The question of pulling data off the sensor and saving to a card at 10fps has been something that camera manufacturers have likely been working on for years. Now that we have video, pulling 60fps is also expected.

I believe that its just a matter co cost. Schemes to pull data off sensors faster exist, but take more complex processors, and saving data to cards faster takes a faster processor and fast card.

All this ends up costing more and using a lot more power, which means more heat to be dissapated. So, technology improvements is multiple areas is needed. I expect that it is possible to speed up things with newer technology, but the tradeoffs with more cost, more power, and more heat are what will determine the technology we actually see.

Whatever it is, we will see more speed and more MP.


----------



## Anastas (Sep 14, 2011)

Nikon D3/s are 9fps because process power, not because the mirror. They shoout 11fps on DX mode, but mirror is the same!

It's absolutely possible 1Ds to be 10fps!


----------



## EYEONE (Sep 14, 2011)

Anastas said:


> Nikon D3/s are 9fps because process power, not because the mirror. They shoout 11fps on DX mode, but mirror is the same!
> 
> It's absolutely possible 1Ds to be 10fps!



Yes, I thought the same thing _at first._ 

But, you have to pull the data off the CMOS sensor, which does take time. The D3s can do 9fps at 12mp and 11fps and even less MP. I would think that at 30+mp we could be reaching some sort of physical limitation of getting the data off the sensor that fast.

How much of that, if any, is dependant on the processor?


----------



## NormanBates (Sep 14, 2011)

32 Mpix should be around 40MB per RAW image; multiply by 10 fps, and 400 MB/s sounds like really, really a lot, totally out of reach for a CF card and even for an SSD drive

but RAM is not that expensive... a 512MB chip costs about $3 (at least the ones you use in computers); they surely could put a few of those in a $6K body, right?


----------



## wockawocka (Sep 14, 2011)

NormanBates said:


> 32 Mpix should be around 40MB per RAW image; multiply by 10 fps, and 400 MB/s sounds like really, really a lot, totally out of reach for a CF card and even for an SSD drive
> 
> but RAM is not that expensive... a 512MB chip costs about $3 (at least the ones you use in computers); they surely could put a few of those in a $6K body, right?

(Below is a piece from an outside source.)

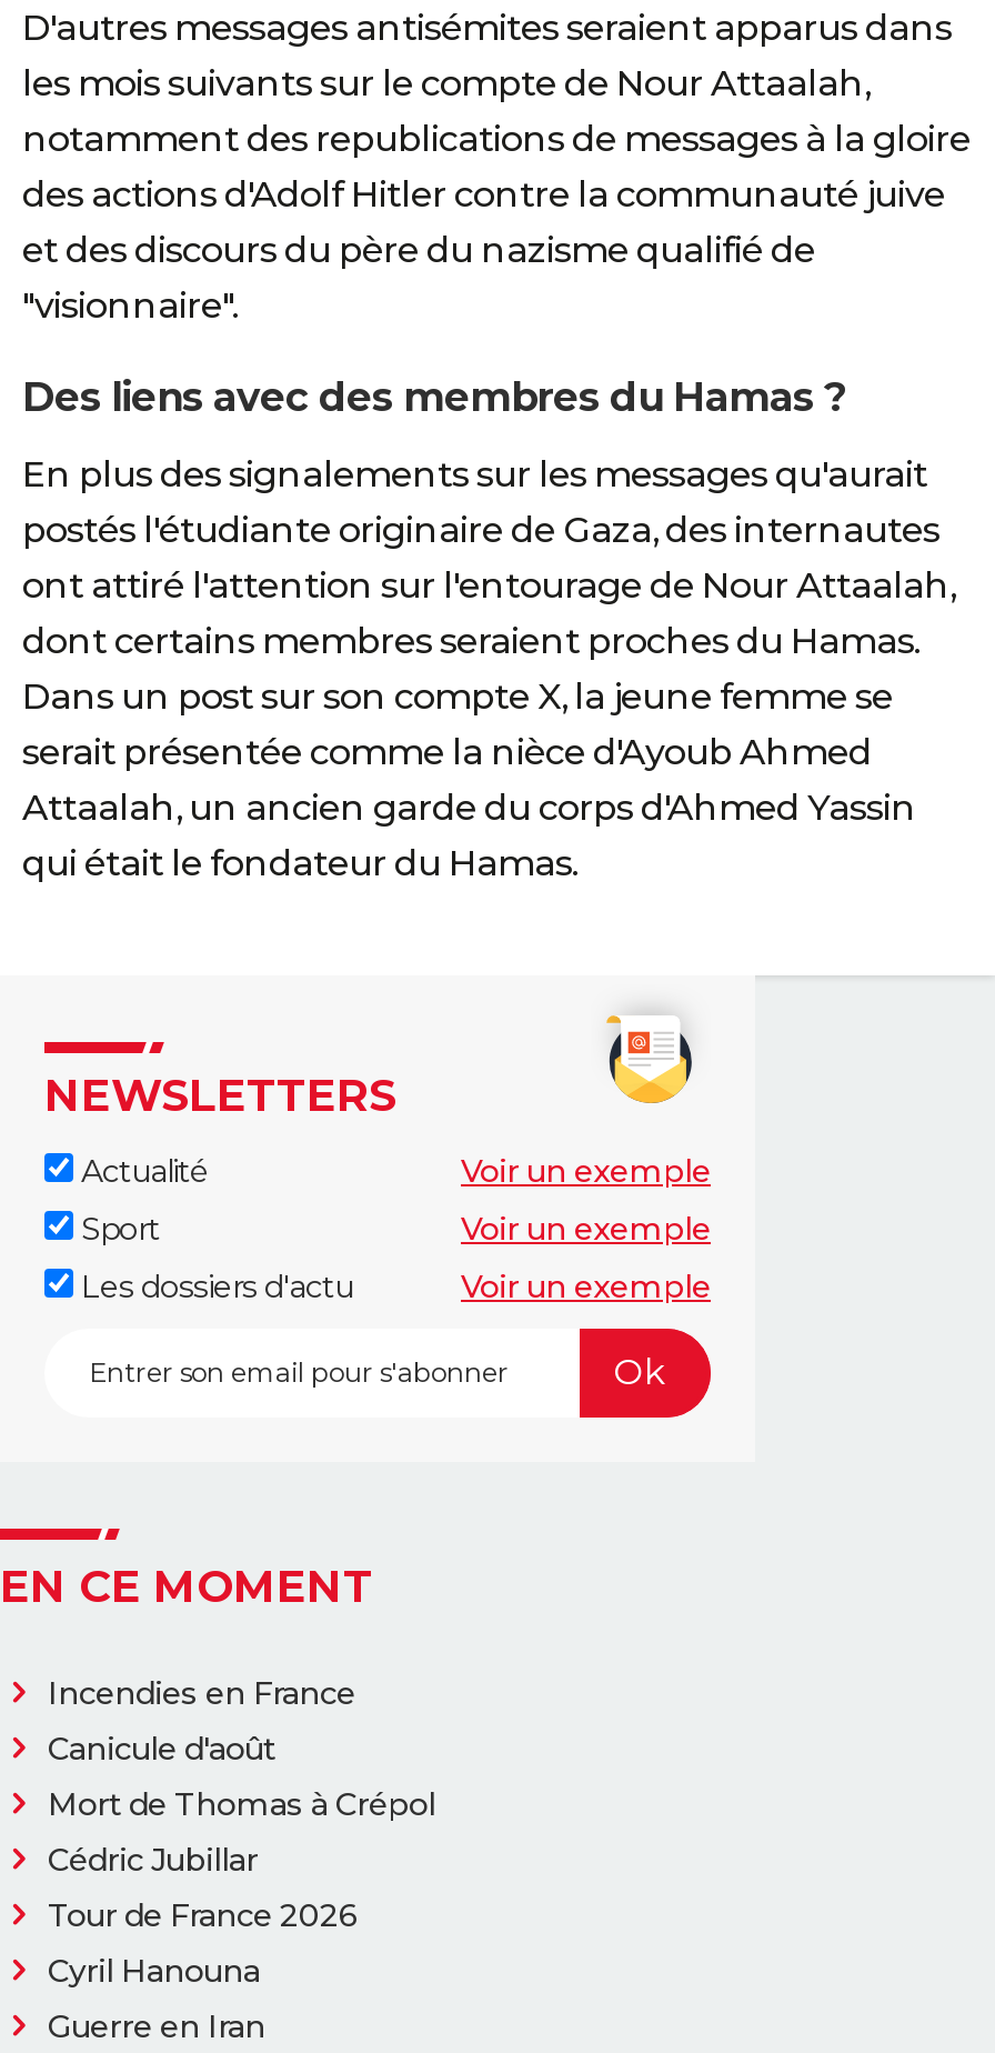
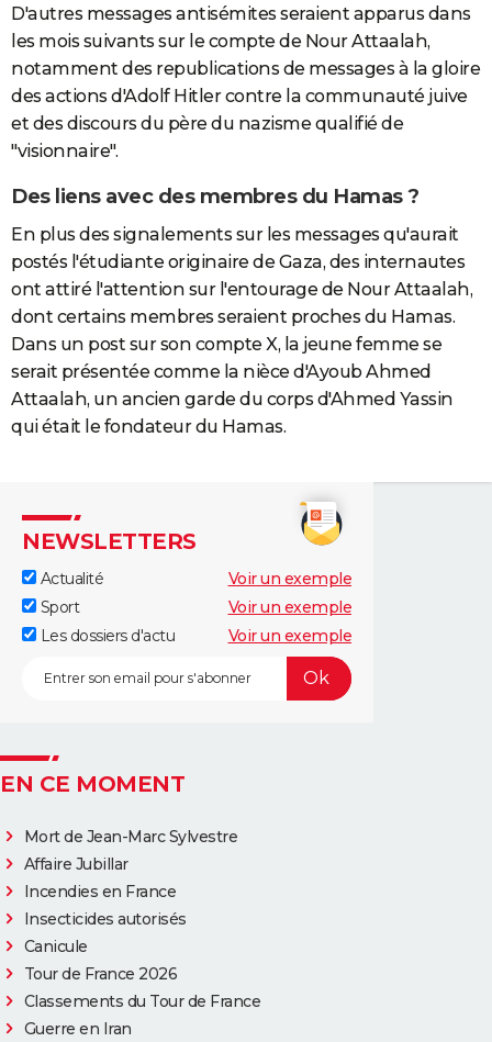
none -> [24,826,237,873] Mort de Jean-Marc Sylvestre | Affaire Jubillar
moved [48,1672,355,1712] -> [24,881,176,901]: Incendies en France
[48,1727,435,1879] Canicule d'août | Mort de Thomas à Crépol | Cédric Jubillar -> [24,909,186,956] Insecticides autorisés | Canicule
[48,1950,260,1990] Cyril Hanouna -> [24,991,260,1011] Classements du Tour de France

All it needs is 4gb of Ram = 100 image buffer.


----------



## neuroanatomist (Sep 14, 2011)

A 32 MP FF sensor and 8 fps? Sold!

Agree that there's a world of difference between 9 fps with the 12 MP D3s sensor and similar frame rates with Canon's higher-resolution FF sensor.


----------



## spam (Sep 14, 2011)

Getting 30+ MP off the sensor at 10 fps isn't a problem, you just need enough parallell lines out. A77 can do 12 frames per second. Not with 30Mp, but pretty close. The challanges are processing and storing. You can avoid the storage problem with a huge buffer, but any buffer will eventually go full if write speed is too slow. One easy way to double write speed is using two cards and alternate between the cards.

Processing should also be able to keep up. Moore's law predict a doubling of transistors in a chip every 18 months. That doesn't quite translate to a doubling of performance, but imaging processors certainly develop at a faster speed than pixel count increase. Algorithms are also improved and a Digic V certainly have a better design than the Digic IV that has been around for several years. However, we also expect more for each generation and Digic V needs to implement CA-removal and better video-downsampling than the current processor so some of the new transistors are bound to be used for new features and not higher speed. Anyway, a 1D-class camera can certainly use 2 or even more Digic chips so I can't really see that processing speed could be an issue.


----------



## davidpeter (Sep 14, 2011)

I'm going to miss the APS-C format, if the 1D/1Ds lines are being merged. The 24-70 is soooo good with the 1.3x crop...


----------



## riogrande100 (Sep 14, 2011)

Long time visitor first time poster!

As has been pointed out using RAM as its memory buffer and a fast CPU will handle the picture from the sensor to buffer. And if using dual memory card slots it may meant for 10fps the system will write one image to one card and the next to the next. This taking the 400MB down to 200M per second. That is still a lot but by load balancing resources they can perform this task. Dual CPU, Dual RAM and Dual Memory makes it possible. 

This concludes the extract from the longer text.